Data provided
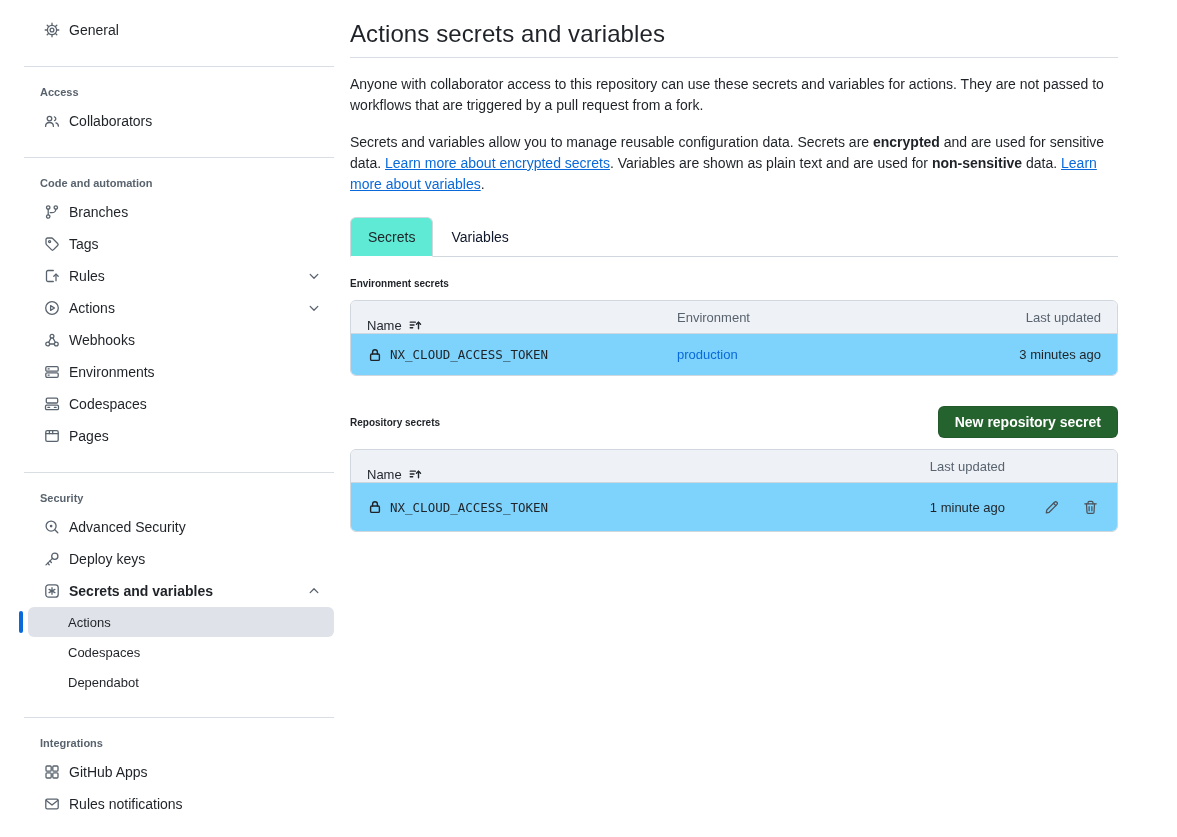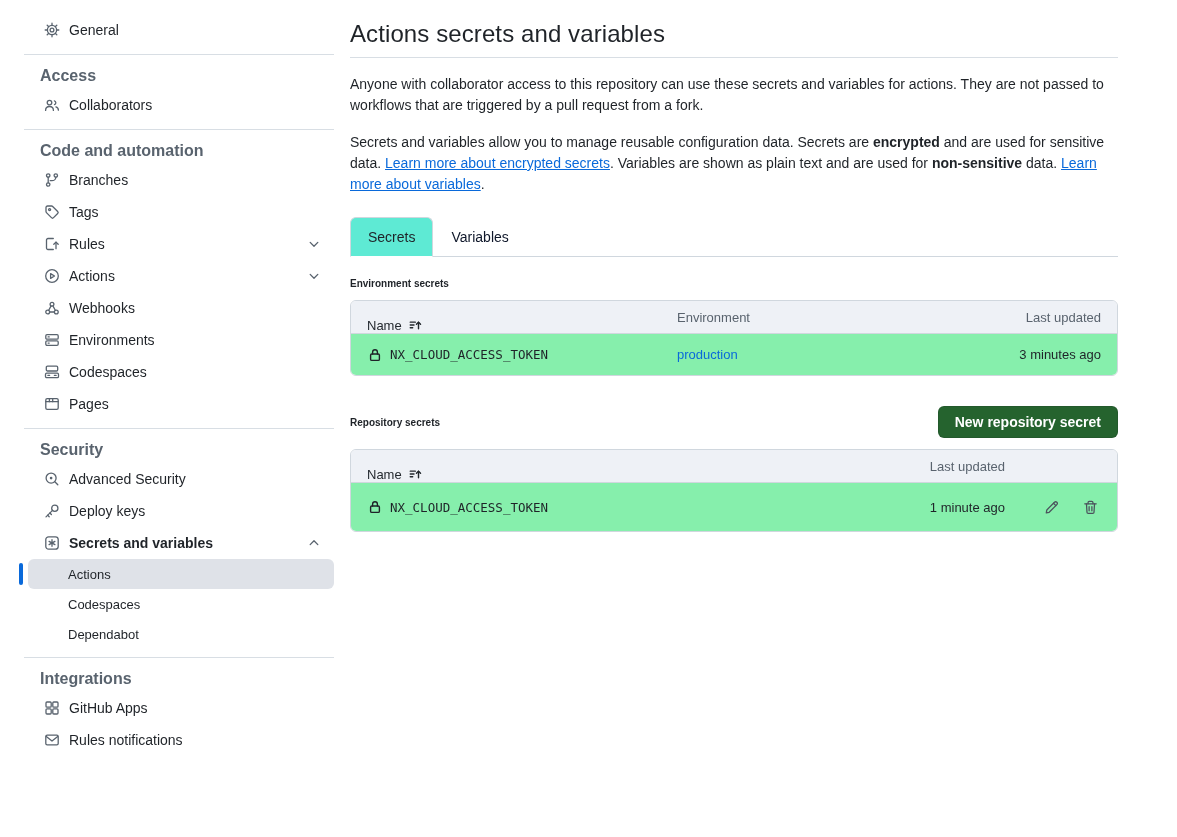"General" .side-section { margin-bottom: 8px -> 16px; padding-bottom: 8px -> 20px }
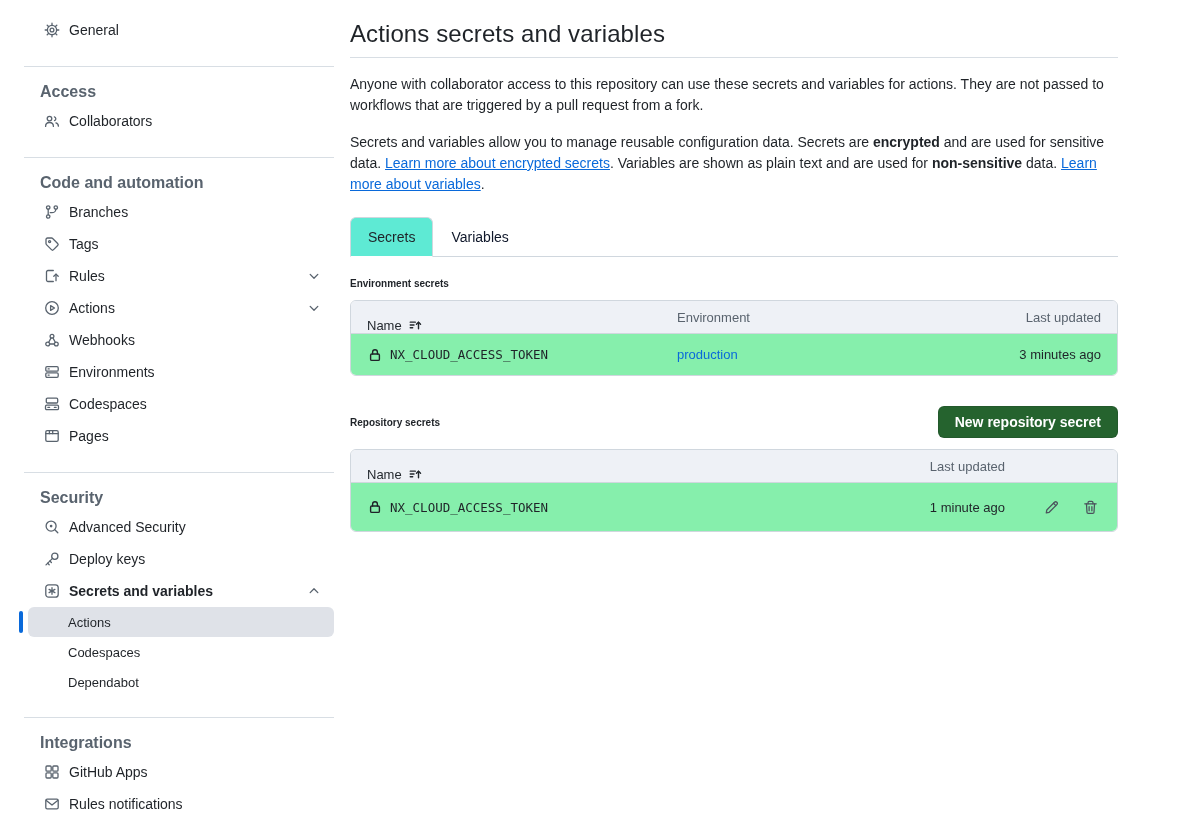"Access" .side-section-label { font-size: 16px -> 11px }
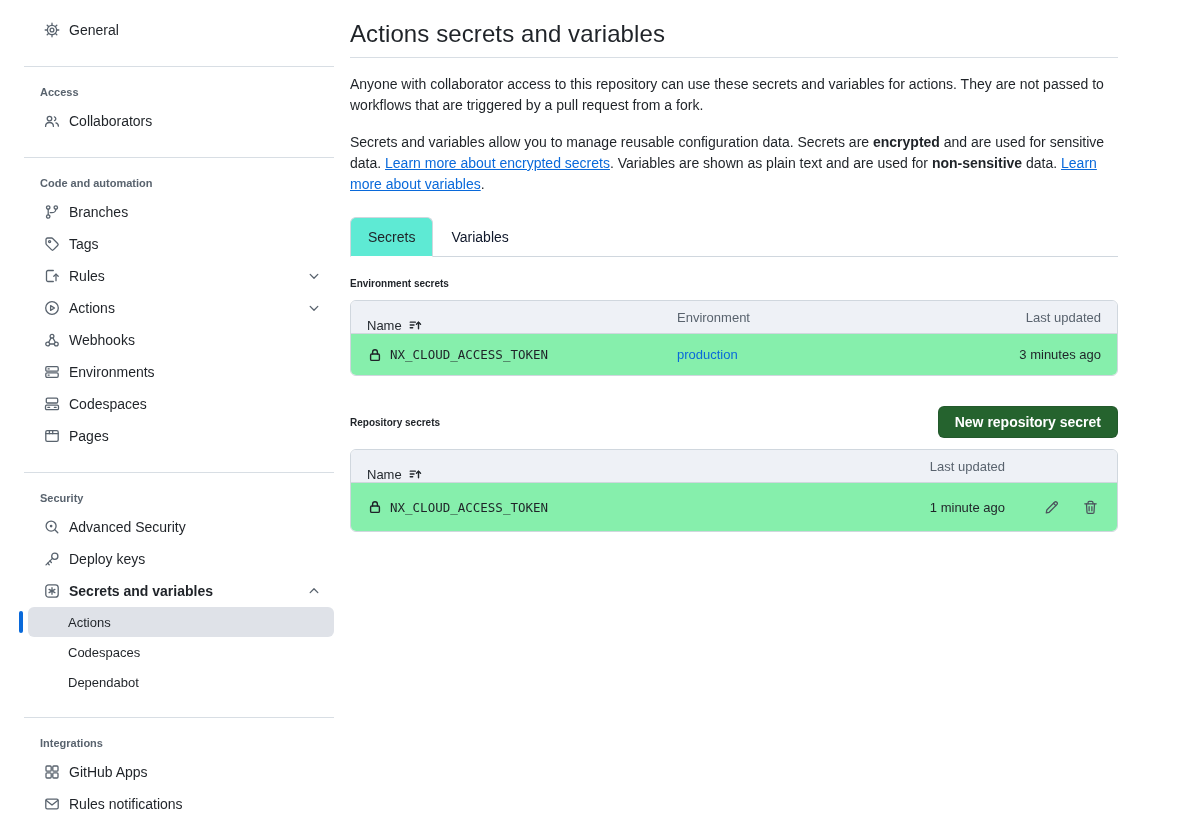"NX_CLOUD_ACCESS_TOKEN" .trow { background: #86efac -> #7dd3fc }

* * *

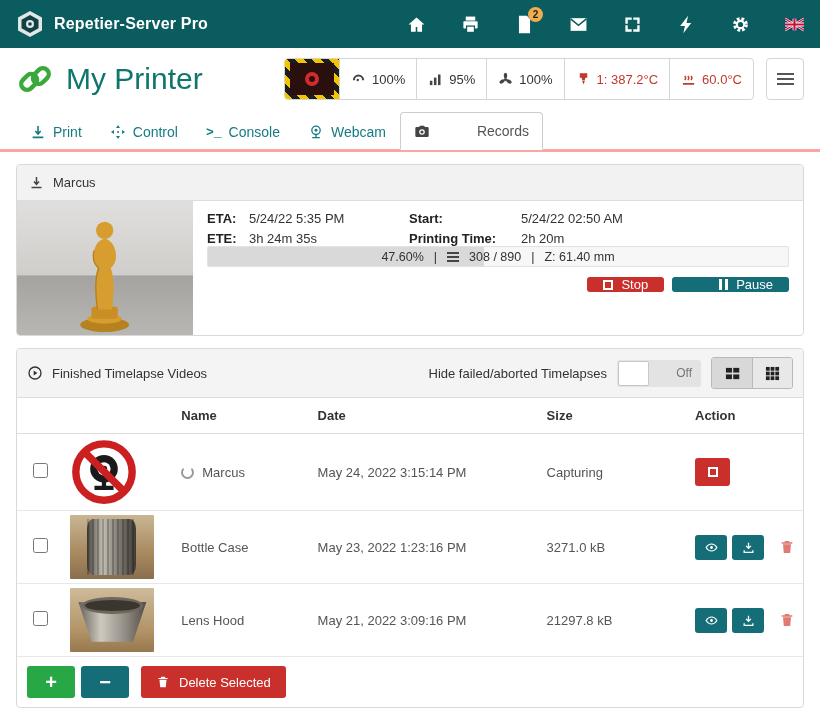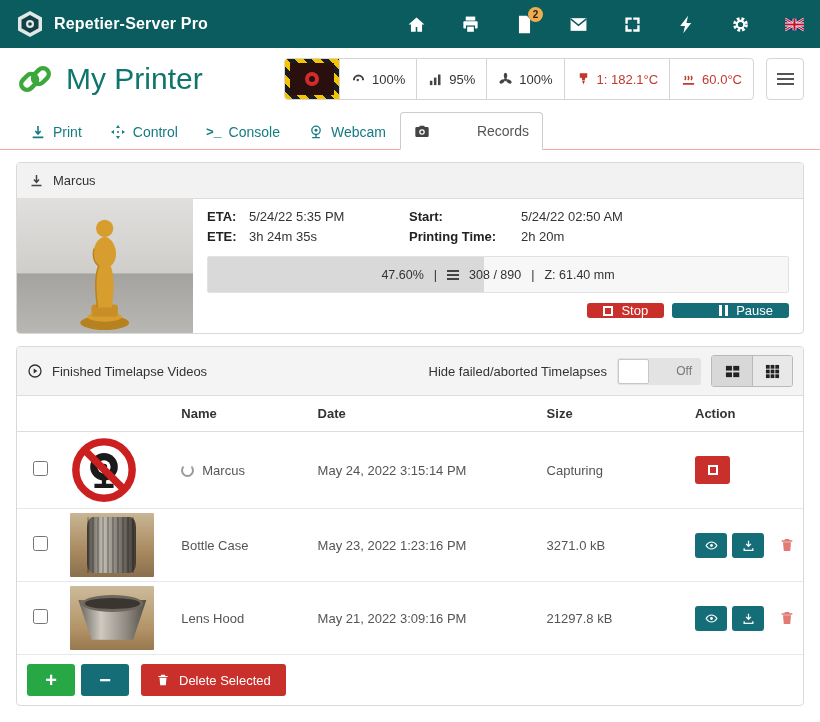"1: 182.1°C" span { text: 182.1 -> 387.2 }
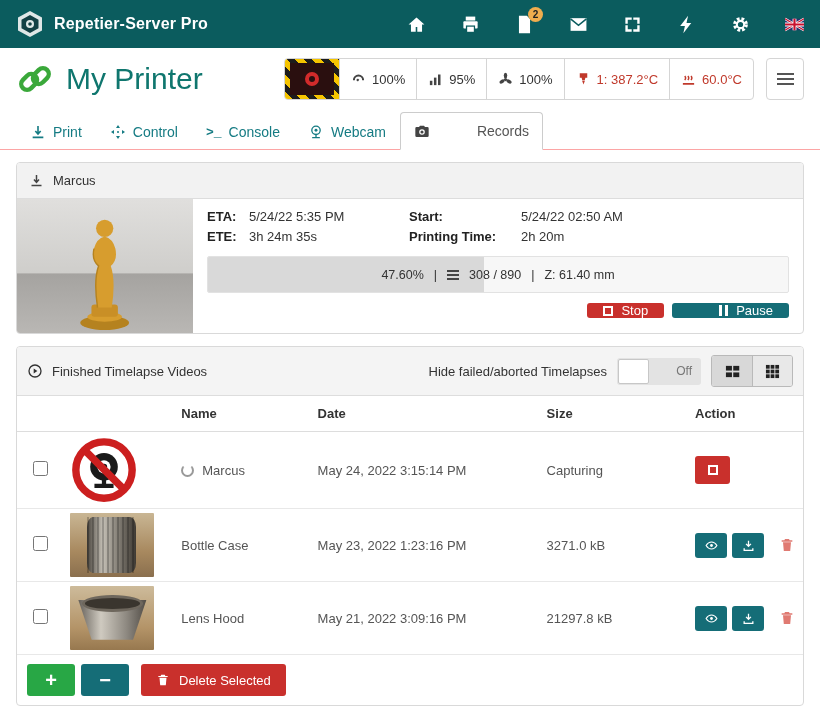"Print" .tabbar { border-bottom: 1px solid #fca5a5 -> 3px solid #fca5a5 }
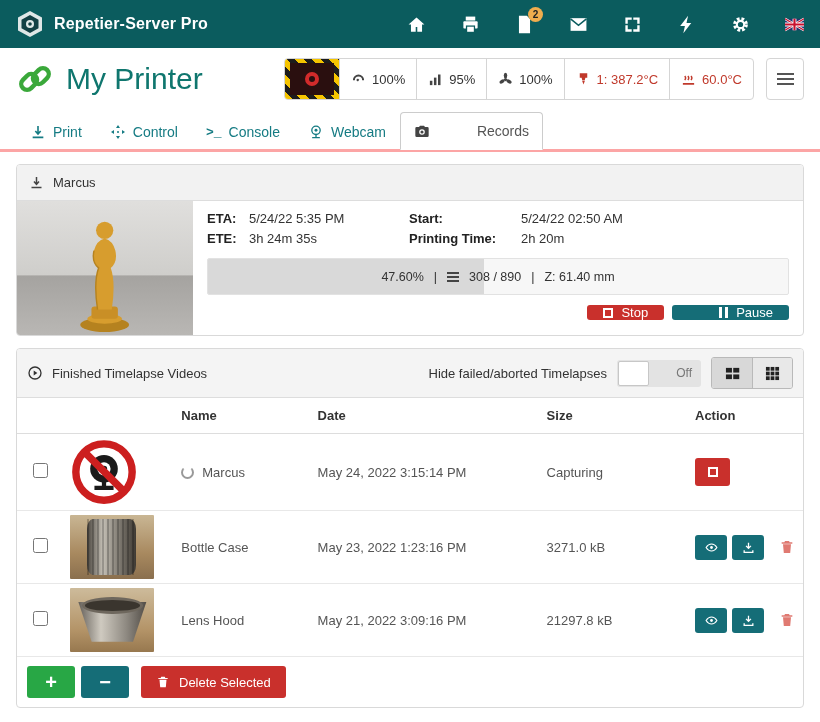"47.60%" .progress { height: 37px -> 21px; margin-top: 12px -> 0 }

Assigned task
Copy word for word only the lines above from the one with "border-bottom: 1px solid" through the one with "height: 37px ->". Leave pictures out.

Exercise output
"Print" .tabbar { border-bottom: 1px solid #fca5a5 -> 3px solid #fca5a5 }
"47.60%" .progress { height: 37px -> 21px; margin-top: 12px -> 0 }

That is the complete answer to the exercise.